Strafrechtliche Verantwortung:

  • Die AfD fordert, das Strafmündigkeitsalter auf 12 Jahre zu senken [6] und begründet das auf eine angeblich drastisch gestiegene Jugendkriminalität. Die aktuelle Forschung bestätigt diesen Anstieg jedoch nicht [7]. Kinder bereits im Alter von 12 Jahren strafrechtlich verantwortlich machen zu können, steht im Widerspruch zu den internationalen Standards. Der UN-Kinderrechtsausschuss definiert ein absolutes Minimum von 14 Jahren als Alter für Strafmündigkeit und bezieht dabei jüngste Entwicklungspsychologische Erkenntnisse ein. Darüber hinaus empfiehlt er den Vertragsstaaten jedoch höhere Mindestalter von 15 oder 16 Jahre [8]. Ein Senken der Strafmündigkeit widerspricht sowohl Erkenntnissen aus der Forschung als auch den Vorgaben der UN-Kinderrechte. Kinder können in diesem Alter noch nicht die volle Verantwortung ihres Handels tragen, da sie die Fähigkeiten, die Folgen ihrer Handlungen zu überblicken, noch nicht besitzen. Es liegt an uns Erwachsenen, Kinder und Jugendliche dabei zu unterstützen, dieses Verantwortungsbewusstsein herauszubilden.

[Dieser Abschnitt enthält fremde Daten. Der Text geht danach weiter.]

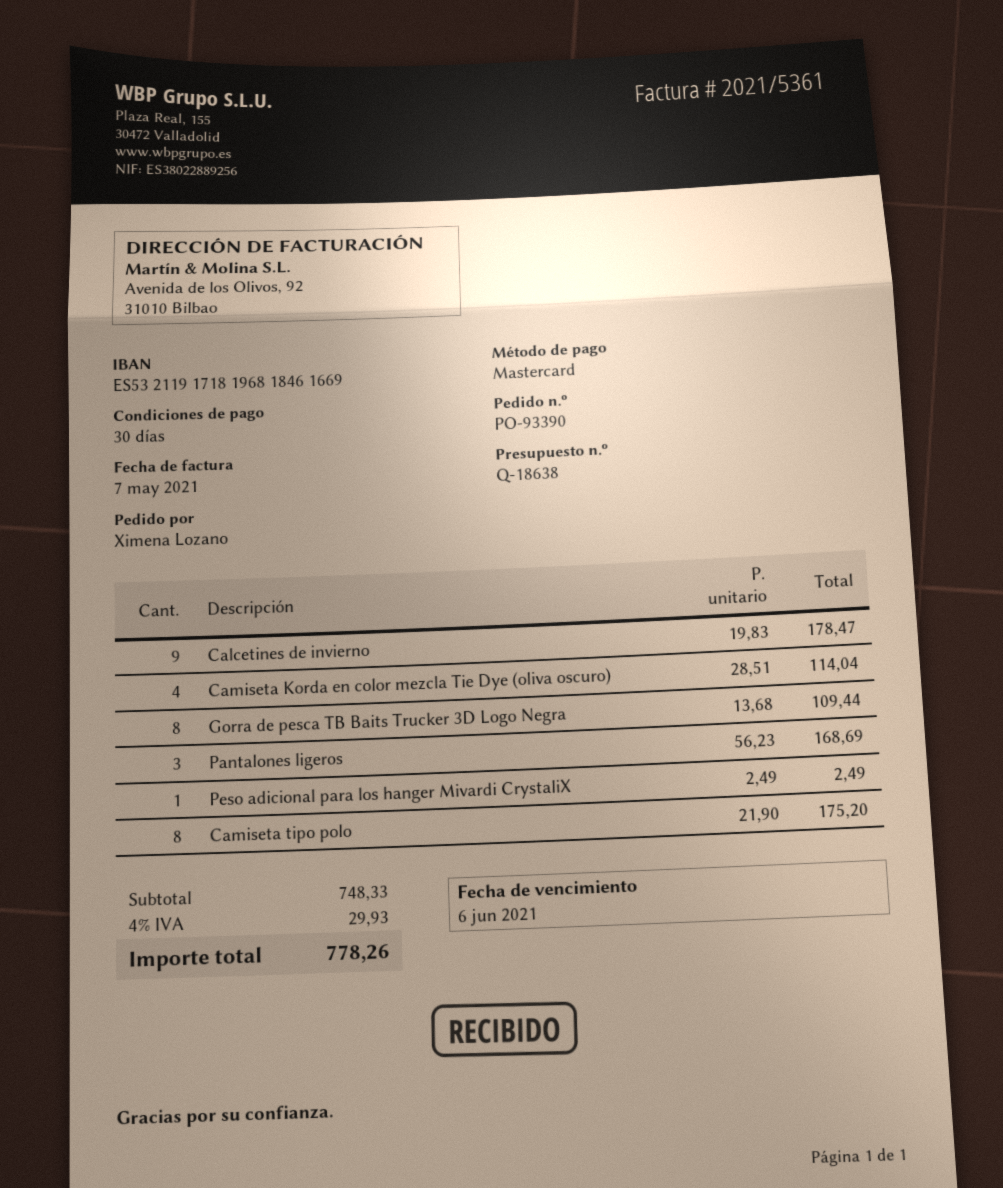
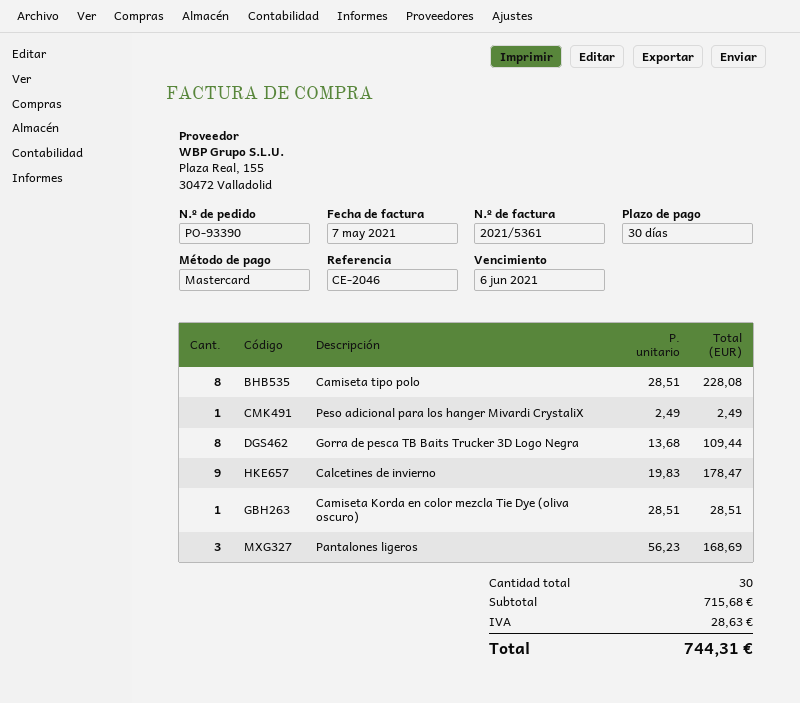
Camiseta Korda en color mezcla Tie Dye (oliva oscuro): 4 x 28.51 = 114.04 -> 1 x 28.51 = 28.51
Camiseta tipo polo: 8 x 21.90 = 175.20 -> 8 x 28.51 = 228.08
subtotal: 748.33 -> 715.68
tax: 29.93 -> 28.63
total: 778.26 -> 744.31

Kinderrechte im Grundgesetz:

  • Die AfD lehnt es ab, Kinderrechte explizit im Grundgesetz zu verankern [9]. Ihre Position ist, dass Kinder schon jetzt Grundrechtsträger sind, aber eine gesonderte Erwähnung im Grundgesetz unnötig und sogar schädlich wäre, da es Elternrechte einschränken würde. Kinder brauchen eigene verankerte und damit für alle verpflichtende Rechte. Nur so kann sichergestellt werden, dass diese in allen sie betreffenden (politischen Entscheidungs-)Prozessen beachtet werden und auf ihre besondere Bedürfnisse als Kinder eingegangen wird.

Fazit und Ausblick

Die Umsetzung der UN-Kinderrechte in Deutschland ist leider nicht in allen Bereichen zufriedenstellend. Beispielsweise haben Kinder unterschiedlicher soziale bzw. ökonomischer Herkunft noch immer nicht die gleichen Bildungschancen [10]. Hier sind politische Entscheidungsträger*innen weiterhin in der Verantwortung, an den sozialpolitischen Bedingungen für Kinder und Jugendliche zu arbeiten. 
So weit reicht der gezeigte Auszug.